Nobody in this somewhat traditional play about the teachers, students and staff of a crumbling high school truly gets a happy ending, but there are some "wins" along the way. The play opens in anger and disdain when a 23-year veteran teacher, Pam, decides to take her own life after a meeting with the assistant principal who has been left in charge of the administration. Pam (Lisa Bryk) smokes and is generally abusive to Ricky Hubble (Brendan O'Dwyer), the man who has the school, its rats and its other problems in his grasp. The biggest, or second biggest problem, he has is that nothing he can do will avert the school's ultimate demise. Pam gets this and rather than suffer her haven's destruction, she takes herself out of the picture altogether. This act, this decision, sparks the conversations that follow in the next several scenes of this play. In its current production at Harbinger Theatre's performance space at the Albany Barn what they say isn't as important as how they say it; the theater's acoustics are a challenge to treble voices and acting the words is an all-too relevant solution. The play, for all its throwback sensibilities, is well worth watching. Author Ike Holter has set up some tricky relationships in this one-hour-and-fifty- minute play.

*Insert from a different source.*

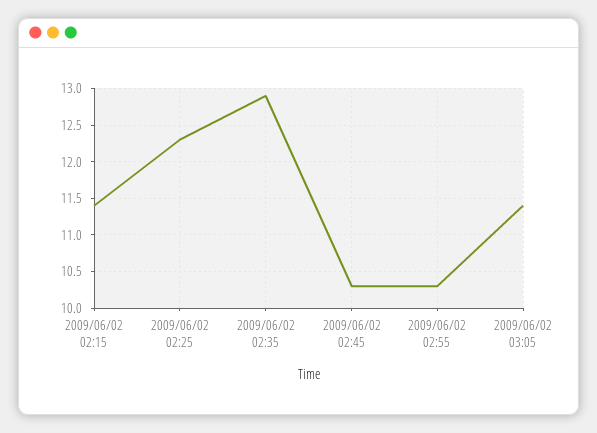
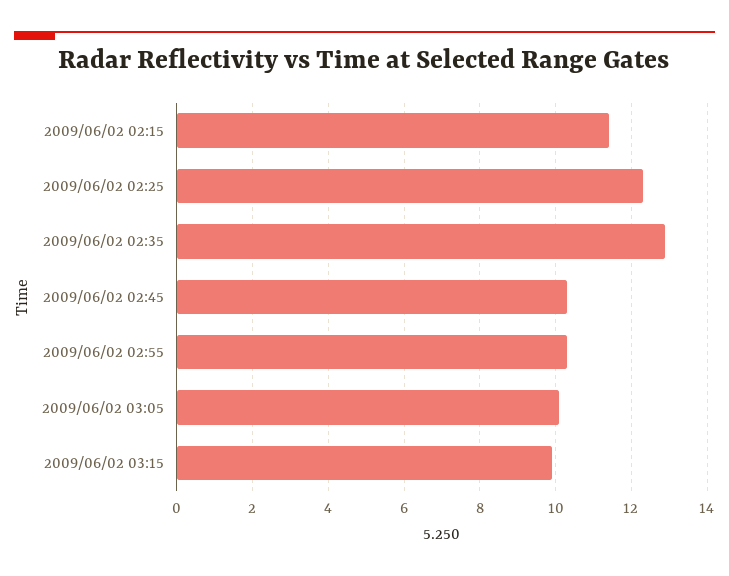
2009/06/02 03:05: 11.4 -> 10
2009/06/02 03:15: none -> 10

Most of the play is set in the teachers' Lounge and it is the right place for each tete-a-tete that takes place among the four teachers, one administrator who likes night-time meetings, and one student who make this room their home. One teacher, Arnold (Dennis Skiba), is a contemporary of Pam whose sudden departure has left him friendless. Skiba plays the man's irascibility very well and his line delivery is always languid and deliberate. Jania (Angeli Lillman), the Spanish teacher, is the most at home in the run-down slum neighborhood where the school is located. Her friend Sadie (Sade Thompson), she believes, is her ally in the forthcoming closure but being a ghetto kid herself she knows better than to put to much stock in this friendship of convenience. Sadie is an optimistic loner who understands what a work-friendship actually is and she never lets it get in the way of her own reality.

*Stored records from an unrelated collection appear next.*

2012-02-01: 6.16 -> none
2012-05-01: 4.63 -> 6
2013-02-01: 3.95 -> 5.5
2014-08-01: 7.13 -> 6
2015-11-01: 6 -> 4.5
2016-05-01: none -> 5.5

Angeli Lillman, Sade Thompson, Michael Patrick Halkitis;
Photo: Adam Wilson-Hwang
Dennis Skiba, Brian Raña; Photo: Adam Wilson-Hwang
Ricky has a secret relationship with Luge (Brian Raña) which makes him the most complete character in this collection of incomplete people who have all put their lives at the disposal of their place of employment. In fact, every one of them have built their very existence into their jobs. It is, in the final scene of the play, clear that the dynamited collapse of their school spells the end for romance, dreams and hopes, even simple day-to-day realities for these unfortunate people, young, middle-aged and old. It is the silent lesson for the audience, the company's inadvertent students: diversify your life and never invest yourself completely in just one thing or you're bound to wind up a loser at the final blackout.
Skiba, whose Arnold is an emblematic picture of a teacher, is excellent in this role, almost as though he was born to play the part. In addition, as director of the play he has painted living pictures with his cast and crew and managed to move an audience challenged by the room to hear the words of the play clearly.